What These Political Ads Are Really Telling You
GOP doesn't have money to challenge across the map
It’s 28 days to the election. Football is in full swing. Playoff baseball is out of the bullpen.
That means massive captive television audiences filled with low propensity voters. Here are two ads from either campaign that I saw repeatedly this weekend.
Saved My Life
This is bread and butter Democratic messaging. You could run a version of this ad anytime in the last 30 years at least.
Democrats create government programs that affect real change. Republicans break them and endanger the populace.
A Wisconsin farmer has a brain tumor. Obamacare helped save her life and her farm.
But there is are two other themes embedded in here.
“Trump is coming for our healthcare, that’s pretty damn scary.”
The Harris campaign has made no secret that they want to remind voters that Trump was not only chaotic when he was in office but that he will be worse if he returns.
“Kamala Harris cares about us.”
This has been the hobby horse of the Obama alums since Biden was still in the race: Diminish the populist appeal of Trump by painting him as self-absorbed.
All in all this is an effective testimonial ad. Probably more effective with Democratic leaners, you do have to have warm feelings about Obamacare after all. But who can root against a farmer with a brain tumor?
Unbelievable
This ad ran a lot during football. It tells the story of Kamala Harris using her power as California Attorney General to allow taxpayer funded sex changes for prison inmates.
Rule of thumb with political ads: male narrators are used for declarative facts and female narrators are used to ask question or discover new information.
It is notable that we have a female narrator here because the point of the ad isn’t to declare Kamala is a radical leftwing nut job, it’s to discover it.
“It sounds insane, because it is insane.”
Note a few things, there is not a claim on screen that isn’t accompanied by mainstream media credential.
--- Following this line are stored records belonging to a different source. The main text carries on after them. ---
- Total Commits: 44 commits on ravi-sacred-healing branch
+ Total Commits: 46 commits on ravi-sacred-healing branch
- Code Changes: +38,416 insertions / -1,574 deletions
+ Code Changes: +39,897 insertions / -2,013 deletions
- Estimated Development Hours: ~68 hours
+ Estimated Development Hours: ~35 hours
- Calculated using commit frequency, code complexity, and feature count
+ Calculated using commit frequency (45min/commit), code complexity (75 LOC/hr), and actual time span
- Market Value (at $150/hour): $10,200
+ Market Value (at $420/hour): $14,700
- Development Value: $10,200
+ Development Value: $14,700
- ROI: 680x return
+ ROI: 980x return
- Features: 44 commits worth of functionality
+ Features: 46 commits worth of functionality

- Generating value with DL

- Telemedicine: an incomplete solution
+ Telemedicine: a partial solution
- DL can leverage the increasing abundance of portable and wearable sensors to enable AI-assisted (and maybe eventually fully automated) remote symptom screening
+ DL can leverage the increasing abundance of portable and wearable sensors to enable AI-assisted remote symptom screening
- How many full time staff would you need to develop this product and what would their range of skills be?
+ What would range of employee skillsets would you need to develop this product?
Don’t trust Trump on this, trust the New York Times and Associated Press that it’s true.
The risk is to go put this much money behind an ad about transgender surgery. Does anyone persuadable really care?
The argument is that the ad isn’t really about transgender surgery, that’s just a hood ornament for the larger vehicle: Kamala Harris is a frivolous, unserious liberal. She will do anything the left wants, even something as bizarre as bragging about taxpayer funded transgender prison surgeries.
The Breakfast Club radio host (and Kamala backer) Charlemagne The God said this was an effective message juxtaposed with football.
Trump ‘24 is most scared that Kamala can run away from her 2019 Democratic Primary campaign where she embraced a laundry list of left wing positions. Every time you hear Harris talk about owning a gun or prosecuting transnational gangs, that is her attempt to do just that.
Do not be surprised to see more ads featuring Harris saying liberal things in her own words.
Republican Senate Spending Strategy Raises Questions
Speaking of ads, the GOP Senate map is very favorable but the party might not have the money to play in all the states they could win.
According to Politico
Republicans and their allies are spending more money in a single state, Pennsylvania, than in Michigan, Wisconsin and Arizona combined.
In fact, the GOP is spending 2.3 times as much to help former hedge fund CEO Dave McCormick oust a strong Democratic incumbent in Pennsylvania as in Michigan, a similarly purple state that has an open seat.
More money is going into defending Sen. Ted Cruz’s Texas seat, which is considered in play but not highly at risk, than in three Senate races in presidential battlegrounds.
In Arizona, Rep. Ruben Gallego (D-Ariz.) alone is spending more than all the Republican advertisers, including outside groups, combined.
GOP super PACs and mega-donors are putting more money into former Gov. Larry Hogan’s uphill Senate bid in blue-leaning Maryland than in the Sun Belt targets.
My biggest surprise is Sam Brown in Nevada. He is up against Democratic incumbent Jacky Rosen and appears to have been totally abandoned by the party.
Frank
I just finished listening to Claire Meynial's breakdown of the situation with the Muslim vote in Michigan and I'm wondering if there is any indication this is typical of Muslim's throughout the country. While they only make up 1.3% of the total population in such a close election that could be a game changer.
Discussions about muslim voters remind me a lot of discussions about latino voters. A devout Yemeni man in Michigan is going to vote differently than a Pakistani New Yorker.
Do issues like the war in the Middle East vote them? Maybe. But you can often get over your skis thinking there a skeleton key issue for larger demo.